Consta ainda que a violência doméstica foi tão expressiva que o esposo da vítima perdeu o cargo, recém-empossado à época do fato, em âmbito administrativo por decisão dos membros do CNMP.
Segundo o voto do relator, desembargador Francisco Borges, durante o casamento arranjado pela tia e pastora, a vítima de 19 anos abandonou o curso de odontologia e, por mais de 5 meses, padeceu de diversas torturas. O ex-procurador e a líder religiosa agrediam a jovem com tapas no rosto, surras de cinto, de cipó, não a alimentavam e a obrigavam a dormir no chão. De acordo com os autos, tais castigos eram para a vítima se tornar uma esposa obediente ao esposo, à deus e às doutrinas da congregação. Além disso, as surras praticadas pela pastora tinham o consentimento do ex-procurador e, às vezes, ocorriam na presença dele.

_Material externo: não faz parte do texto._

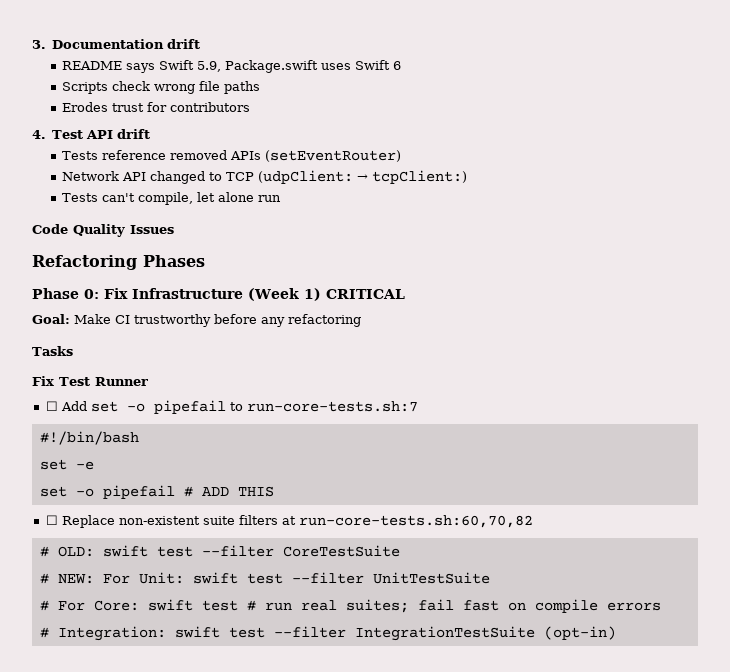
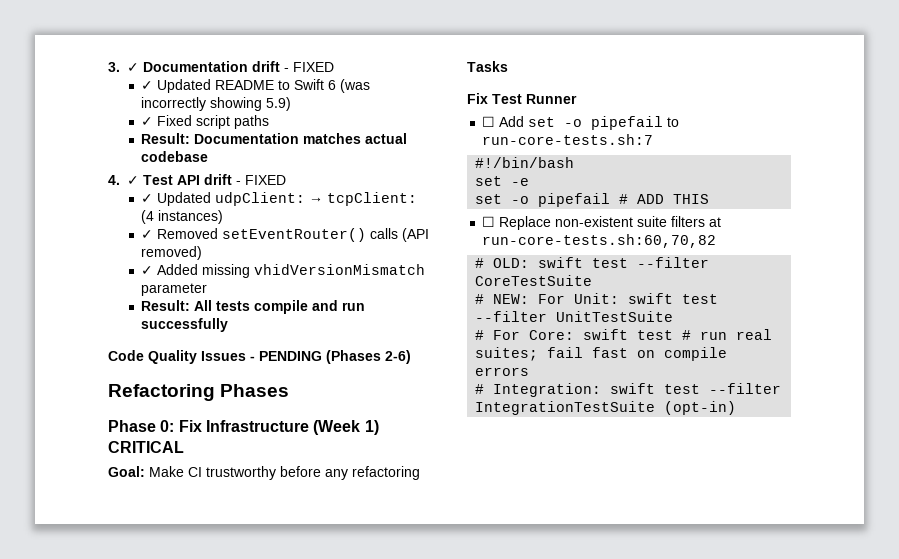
- 3. Documentation drift
- README says Swift 5.9, Package.swift uses Swift 6
- Scripts check wrong file paths
- Erodes trust for contributors
+ 3. ✓ Documentation drift - FIXED
+ ✓ Updated README to Swift 6 (was incorrectly showing 5.9)
+ ✓ Fixed script paths
+ Result: Documentation matches actual codebase
- 4. Test API drift
- Tests reference removed APIs (setEventRouter)
- Network API changed to TCP (udpClient: → tcpClient:)
- Tests can't compile, let alone run
+ 4. ✓ Test API drift - FIXED
+ ✓ Updated udpClient: → tcpClient: (4 instances)
+ ✓ Removed setEventRouter() calls (API removed)
+ ✓ Added missing vhidVersionMismatch parameter
+ Result: All tests compile and run successfully
- Code Quality Issues
+ Code Quality Issues - PENDING (Phases 2-6)

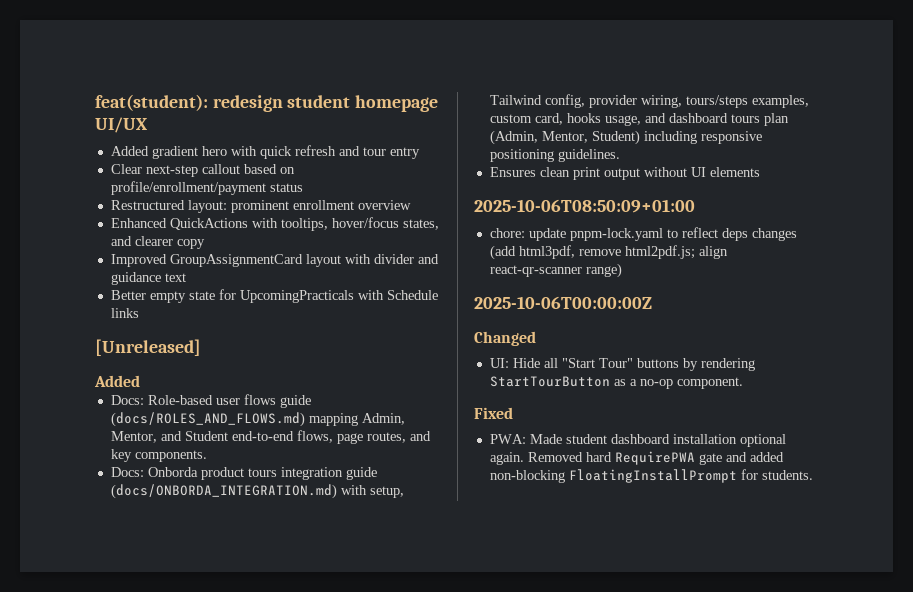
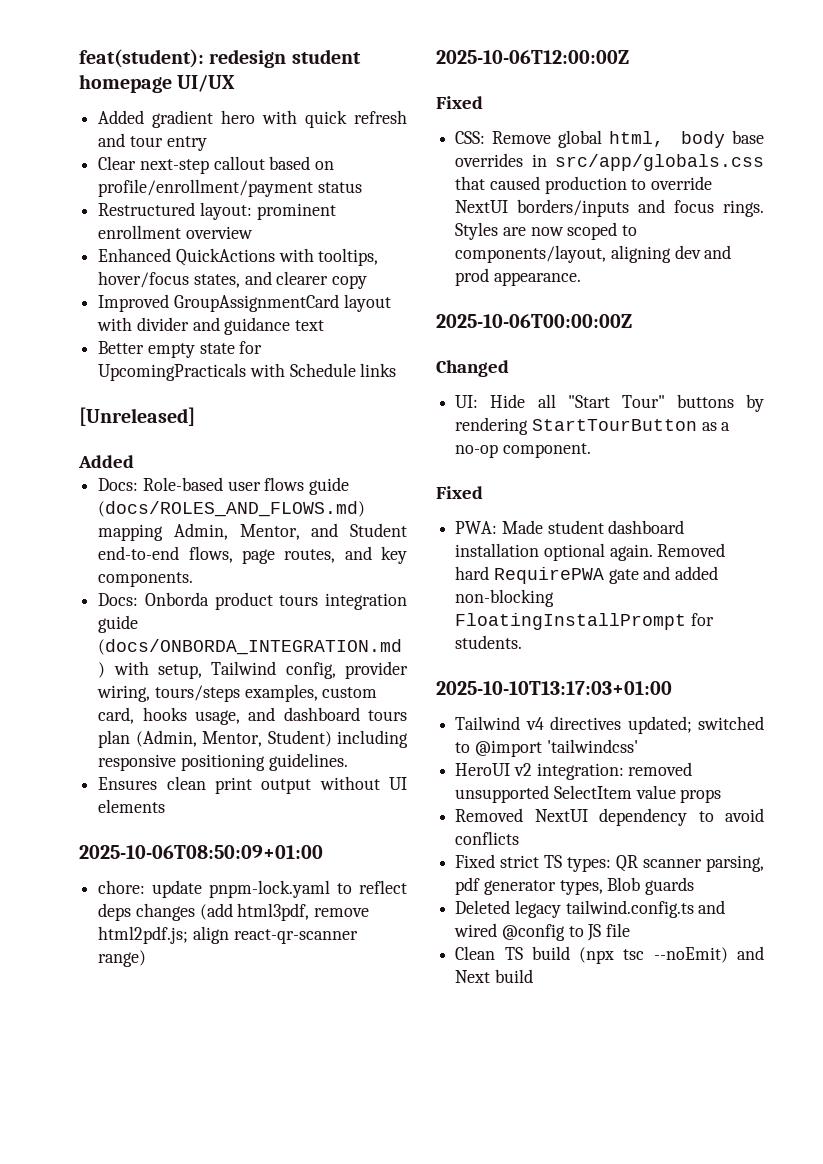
+ 2025-10-06T12:00:00Z
+ Fixed
+ CSS: Remove global html, body base overrides in src/app/globals.css that caused production to override NextUI borders/inputs and focus rings. Styles are now scoped to components/layout, aligning dev and prod appearance.
+ 2025-10-10T13:17:03+01:00
+ Tailwind v4 directives updated; switched to @import 'tailwindcss'
+ HeroUI v2 integration: removed unsupported SelectItem value props
+ Removed NextUI dependency to avoid conflicts
+ Fixed strict TS types: QR scanner parsing, pdf generator types, Blob guards
+ Deleted legacy tailwind.config.ts and wired @config to JS file
+ Clean TS build (npx tsc --noEmit) and Next build

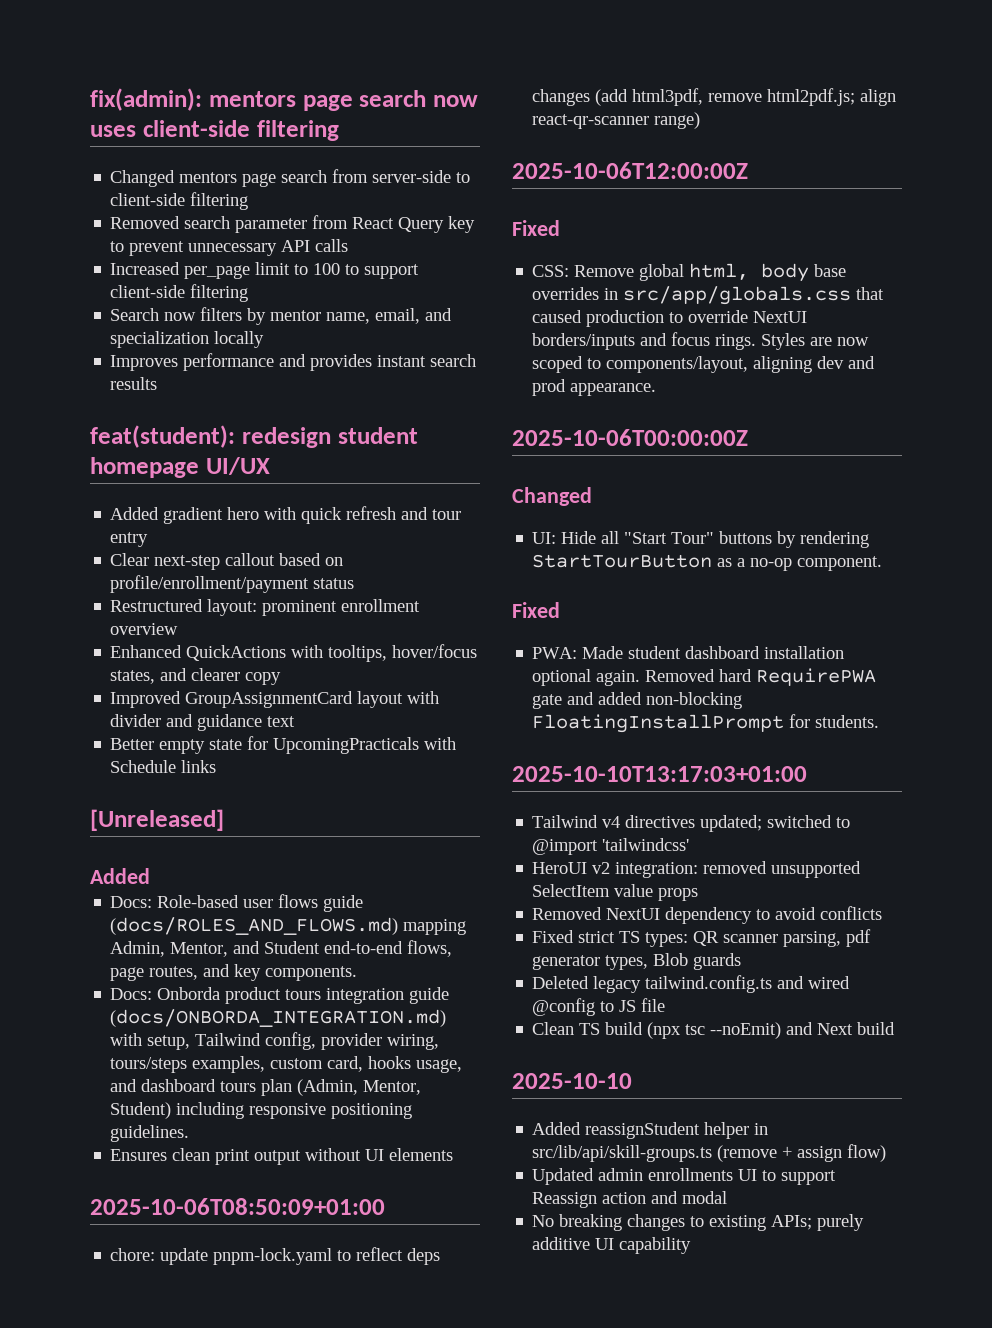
+ fix(admin): mentors page search now uses client-side filtering
+ Changed mentors page search from server-side to client-side filtering
+ Removed search parameter from React Query key to prevent unnecessary API calls
+ Increased per_page limit to 100 to support client-side filtering
+ Search now filters by mentor name, email, and specialization locally
+ Improves performance and provides instant search results
+ 2025-10-10
+ Added reassignStudent helper in src/lib/api/skill-groups.ts (remove + assign flow)
+ Updated admin enrollments UI to support Reassign action and modal
+ No breaking changes to existing APIs; purely additive UI capability

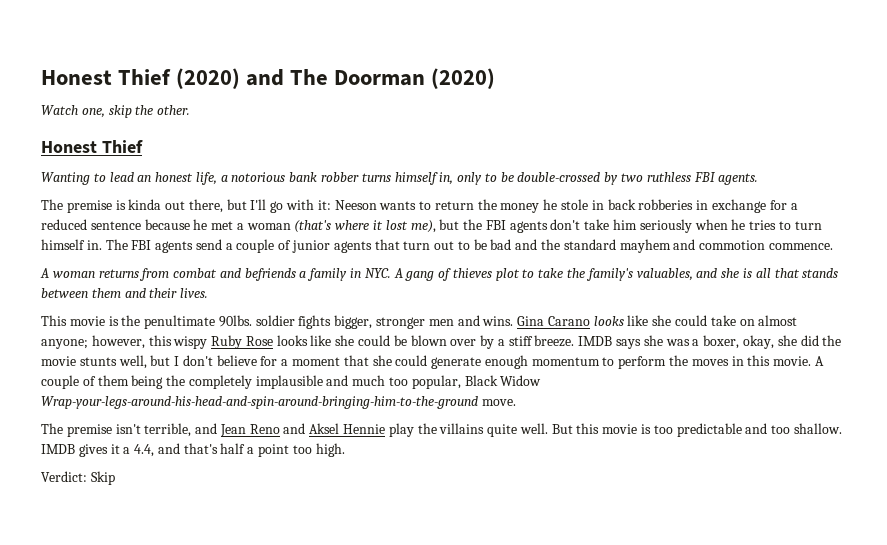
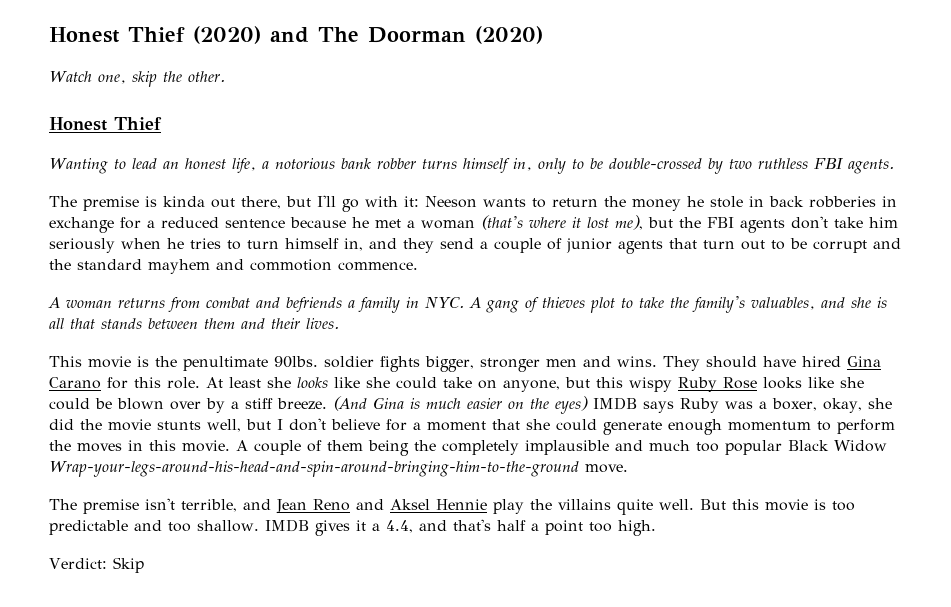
- Neeson wants to return the money he stole in back robberies in exchange for a reduced sentence because he met a woman (that's where it lost me), but the FBI agents don't take him seriously when he tries to turn himself in. The FBI agents send a couple of junior agents that turn out to be bad and the standard mayhem and commotion commence.
+ Neeson wants to return the money he stole in back robberies in exchange for a reduced sentence because he met a woman (that's where it lost me), but the FBI agents don't take him seriously when he tries to turn himself in, and they send a couple of junior agents that turn out to be corrupt and the standard mayhem and commotion commence.
- Gina Carano looks like she could take on almost anyone; however, this wispy Ruby Rose looks like she could be blown over by a stiff breeze.
+ They should have hired Gina Carano for this role. At least she looks like she could take on anyone, but this wispy Ruby Rose looks like she could be blown over by a stiff breeze.
- IMDB says she was a boxer, okay, she did the movie stunts well, but I don't believe for a moment that she could generate enough momentum to perform the moves in this movie.
+ (And Gina is much easier on the eyes) IMDB says Ruby was a boxer, okay, she did the movie stunts well, but I don't believe for a moment that she could generate enough momentum to perform the moves in this movie.
- A couple of them being the completely implausible and much too popular, Black Widow Wrap-your-legs-around-his-head-and-spin-around-bringing-him-to-the-ground move.
+ A couple of them being the completely implausible and much too popular Black Widow Wrap-your-legs-around-his-head-and-spin-around-bringing-him-to-the-ground move.

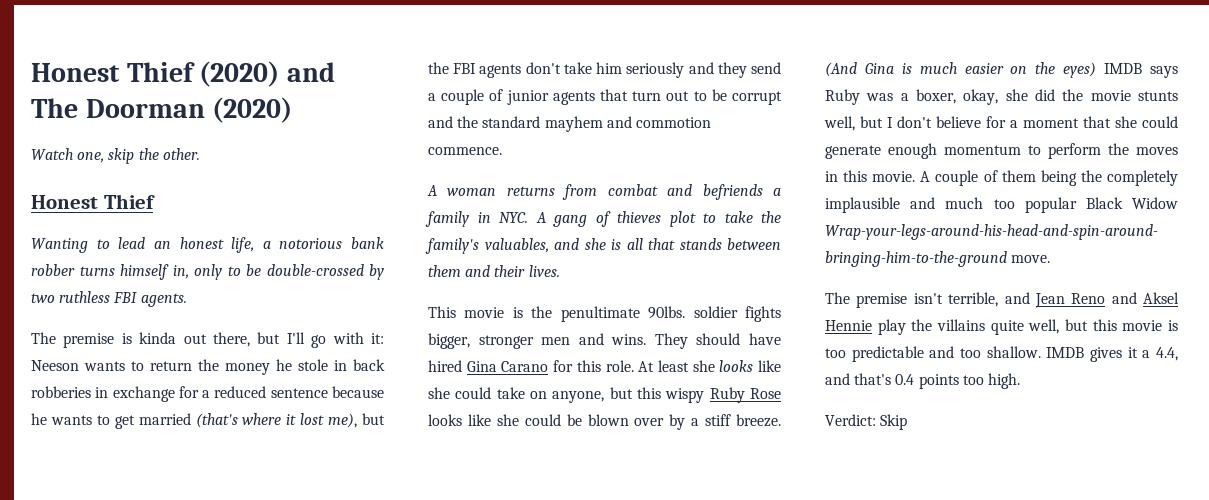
- Neeson wants to return the money he stole in back robberies in exchange for a reduced sentence because he met a woman (that's where it lost me), but the FBI agents don't take him seriously when he tries to turn himself in, and they send a couple of junior agents that turn out to be corrupt and the standard mayhem and commotion commence.
+ Neeson wants to return the money he stole in back robberies in exchange for a reduced sentence because he wants to get married (that's where it lost me), but the FBI agents don't take him seriously and they send a couple of junior agents that turn out to be corrupt and the standard mayhem and commotion commence.
- The premise isn't terrible, and Jean Reno and Aksel Hennie play the villains quite well. But this movie is too predictable and too shallow.
+ The premise isn't terrible, and Jean Reno and Aksel Hennie play the villains quite well, but this movie is too predictable and too shallow.
- IMDB gives it a 4.4, and that's half a point too high.
+ IMDB gives it a 4.4, and that's 0.4 points too high.

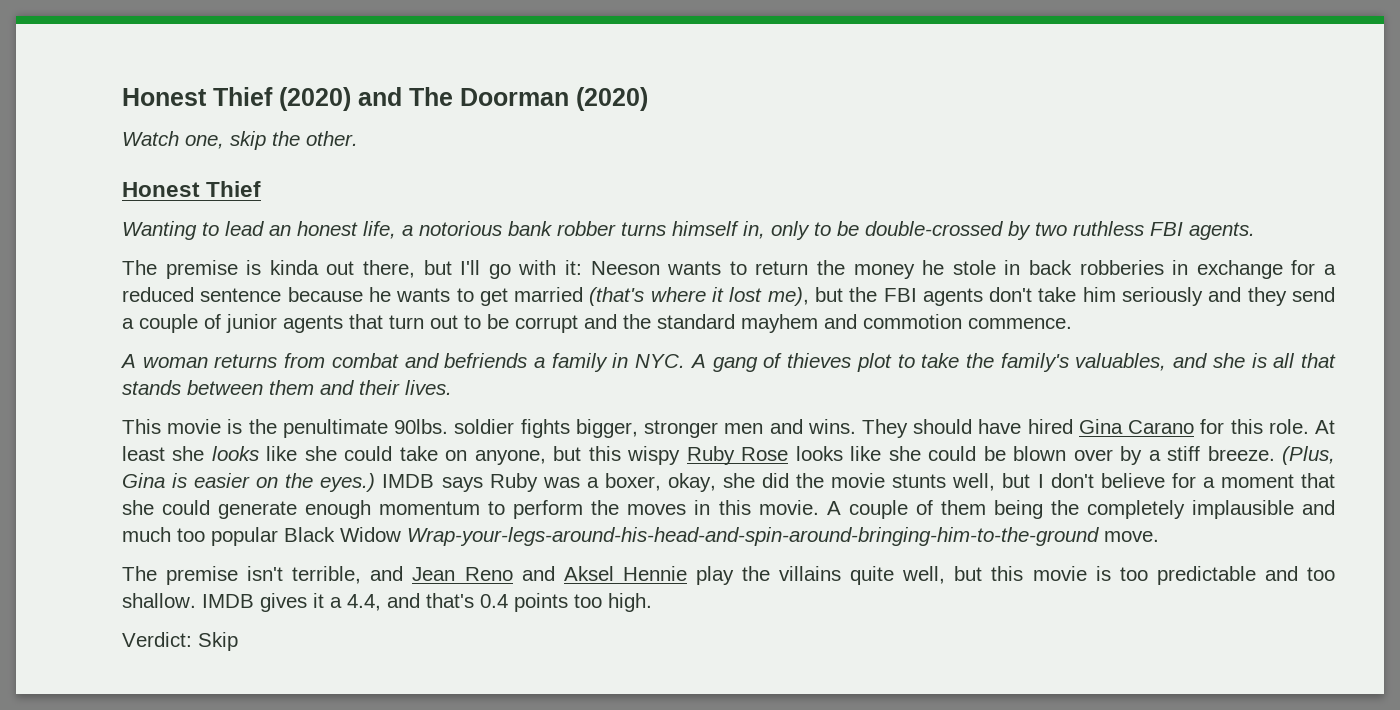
- (And Gina is much easier on the eyes) IMDB says Ruby was a boxer, okay, she did the movie stunts well, but I don't believe for a moment that she could generate enough momentum to perform the moves in this movie.
+ (Plus, Gina is easier on the eyes.) IMDB says Ruby was a boxer, okay, she did the movie stunts well, but I don't believe for a moment that she could generate enough momentum to perform the moves in this movie.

Ainda de acordo com o voto, por quase tudo que a jovem fazia ou falava era castigada, e submetida a tratamento degradante. Os abusos aconteciam dentro da igreja, onde o casal congregava, morava e que também foi utilizada como cárcere da jovem. O sofrimento só acabou quando ela, mesmo debilitada, conseguiu fugir, num momento de descuido da pastora. Depois de passar a noite ao relento, a vítima foi socorrida por uma pessoa desconhecida que a acolheu e pediu ajuda a uma advogada, a qual realizou o primeiro encaminhamento do caso para as autoridades até culminar com a proteção e liberdade da ofendida.
Para o relator, a vítima tinha a pastora como uma referência de vida, porém, após o seu casamento, veio a decepção, uma vez que foi a pessoa que a acusava, punia, humilhava, entre outros, sob alegação de a vítima não seguir seus ensinamentos, assim como os bíblicos.
"A religião foi usada como forma de violência de gênero e de subjugação, a despeito dos verdadeiros ensinamentos bíblicos que apregoam a não-violência. A tristeza e revolta se instalou na vítima diante do comportamento do réu, já que era agredida fisicamente e destratada para demonstrar à comunidade que estavam tomando atitude ante o comportamento que, segundo eles, não se ajustava à doutrina e não era coerente com o papel de esposa na palavra de deus, e por isso deveria ser punida com surras e maus tratos."
A decisão manteve a acusação pelos crimes de lesão corporal e cárcere privado com pena de dois anos e seis meses de reclusão e um ano e quatro meses de detenção, respectivamente, em regime aberto.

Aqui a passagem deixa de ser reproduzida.